═══ Data for analysis
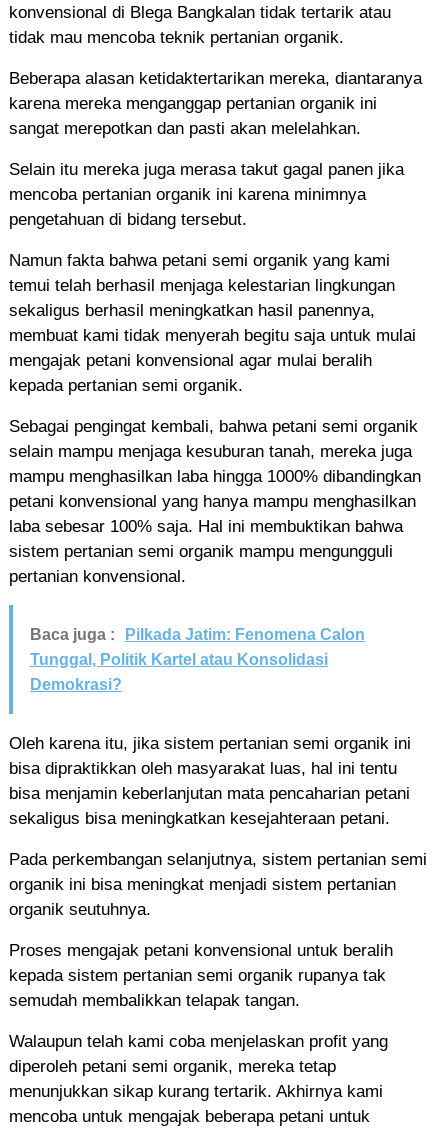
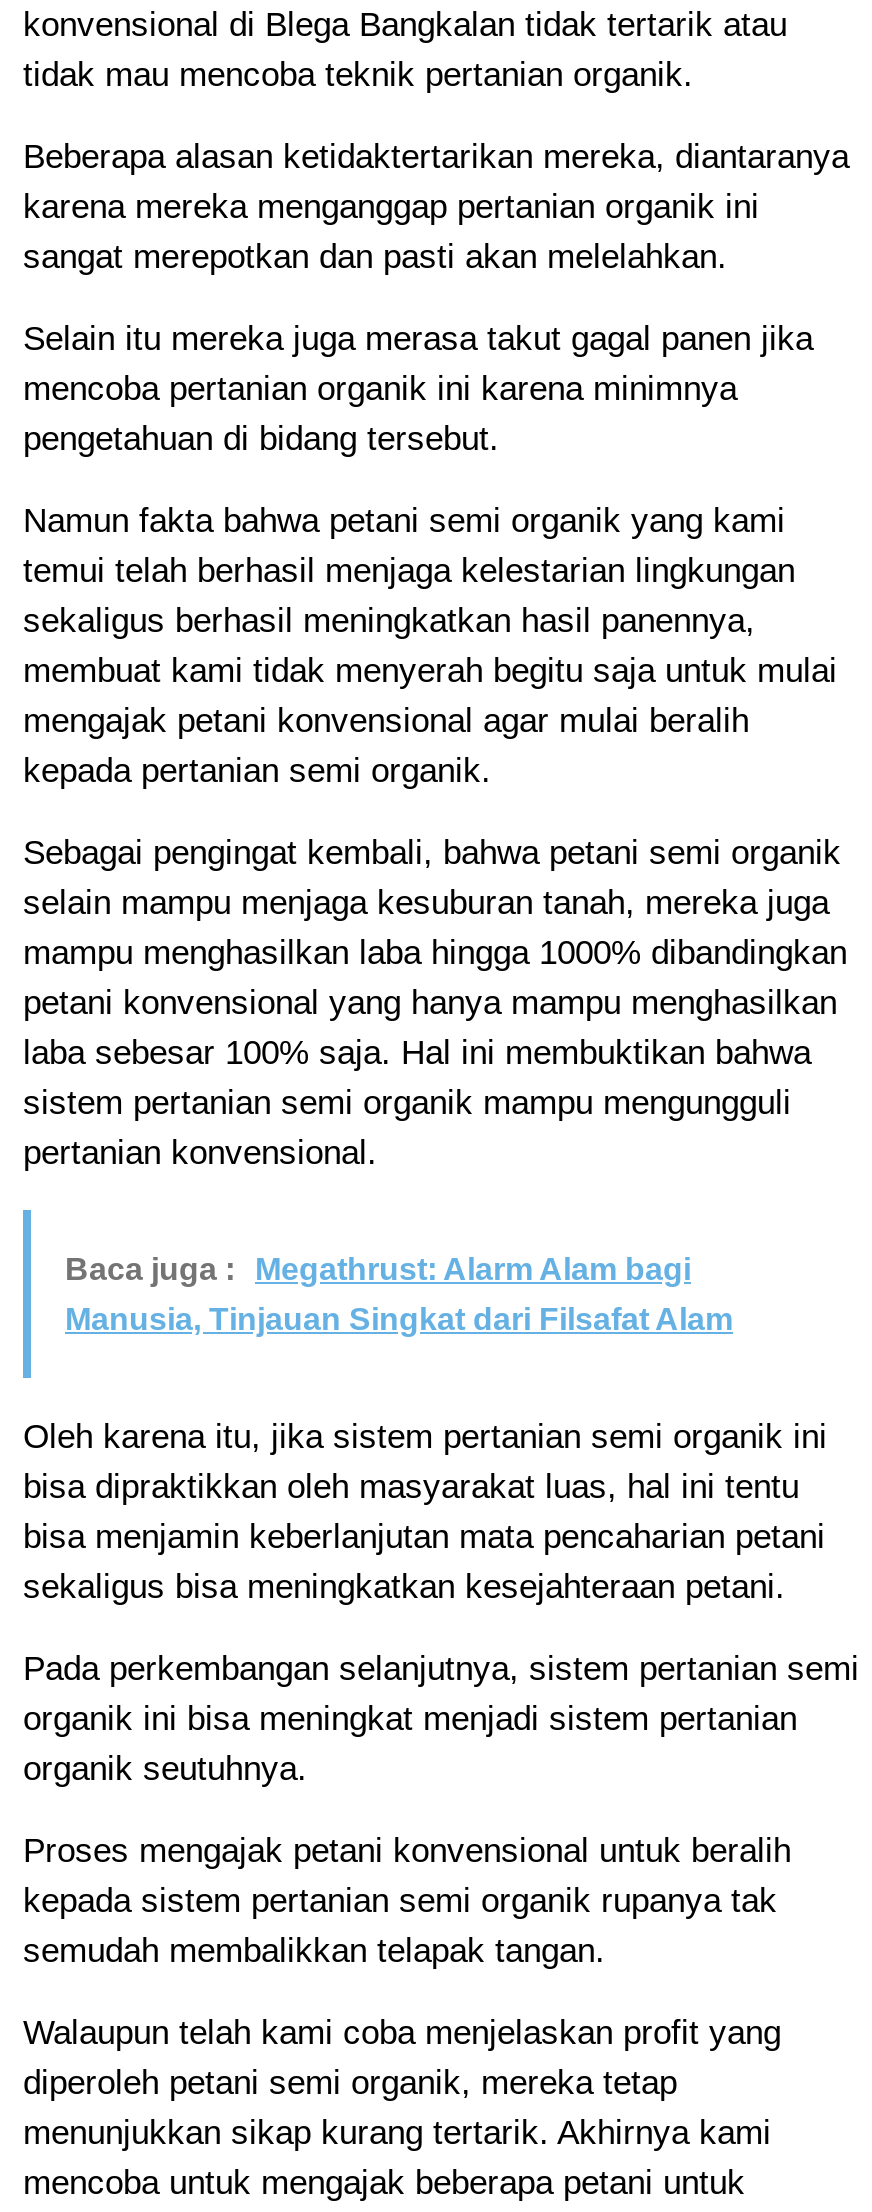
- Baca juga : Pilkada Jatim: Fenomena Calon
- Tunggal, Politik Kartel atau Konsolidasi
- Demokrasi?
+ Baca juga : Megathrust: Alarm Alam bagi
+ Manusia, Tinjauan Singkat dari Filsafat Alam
══════
» **What to produce**: Among the lines above, find those containing the word "juga" and copy each.

» **Answer area**:
- Baca juga : Pilkada Jatim: Fenomena Calon
+ Baca juga : Megathrust: Alarm Alam bagi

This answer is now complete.